— Collected data —
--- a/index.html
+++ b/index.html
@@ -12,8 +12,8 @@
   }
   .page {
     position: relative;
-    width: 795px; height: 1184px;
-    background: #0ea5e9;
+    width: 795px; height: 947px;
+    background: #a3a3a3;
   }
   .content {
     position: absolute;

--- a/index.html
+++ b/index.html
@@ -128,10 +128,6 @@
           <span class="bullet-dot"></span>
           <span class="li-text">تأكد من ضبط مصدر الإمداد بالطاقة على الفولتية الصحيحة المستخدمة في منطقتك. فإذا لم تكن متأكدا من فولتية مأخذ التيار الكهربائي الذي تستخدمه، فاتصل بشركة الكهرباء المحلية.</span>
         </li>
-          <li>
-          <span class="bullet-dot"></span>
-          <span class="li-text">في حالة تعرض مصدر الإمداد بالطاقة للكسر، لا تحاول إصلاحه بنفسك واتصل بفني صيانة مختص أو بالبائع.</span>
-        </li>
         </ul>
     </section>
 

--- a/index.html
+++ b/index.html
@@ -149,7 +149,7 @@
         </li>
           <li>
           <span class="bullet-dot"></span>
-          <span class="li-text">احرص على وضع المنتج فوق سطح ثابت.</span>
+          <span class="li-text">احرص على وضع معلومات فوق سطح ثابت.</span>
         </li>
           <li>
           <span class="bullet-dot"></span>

— Your goal —
Using the entries above, restate word for word every line from the one that contains "position: absolute;" through the last.

— The answer —
     position: absolute;

--- a/index.html
+++ b/index.html
@@ -128,10 +128,6 @@
           <span class="bullet-dot"></span>
           <span class="li-text">تأكد من ضبط مصدر الإمداد بالطاقة على الفولتية الصحيحة المستخدمة في منطقتك. فإذا لم تكن متأكدا من فولتية مأخذ التيار الكهربائي الذي تستخدمه، فاتصل بشركة الكهرباء المحلية.</span>
         </li>
-          <li>
-          <span class="bullet-dot"></span>
-          <span class="li-text">في حالة تعرض مصدر الإمداد بالطاقة للكسر، لا تحاول إصلاحه بنفسك واتصل بفني صيانة مختص أو بالبائع.</span>
-        </li>
         </ul>
     </section>
 

--- a/index.html
+++ b/index.html
@@ -149,7 +149,7 @@
         </li>
           <li>
           <span class="bullet-dot"></span>
-          <span class="li-text">احرص على وضع المنتج فوق سطح ثابت.</span>
+          <span class="li-text">احرص على وضع معلومات فوق سطح ثابت.</span>
         </li>
           <li>
           <span class="bullet-dot"></span>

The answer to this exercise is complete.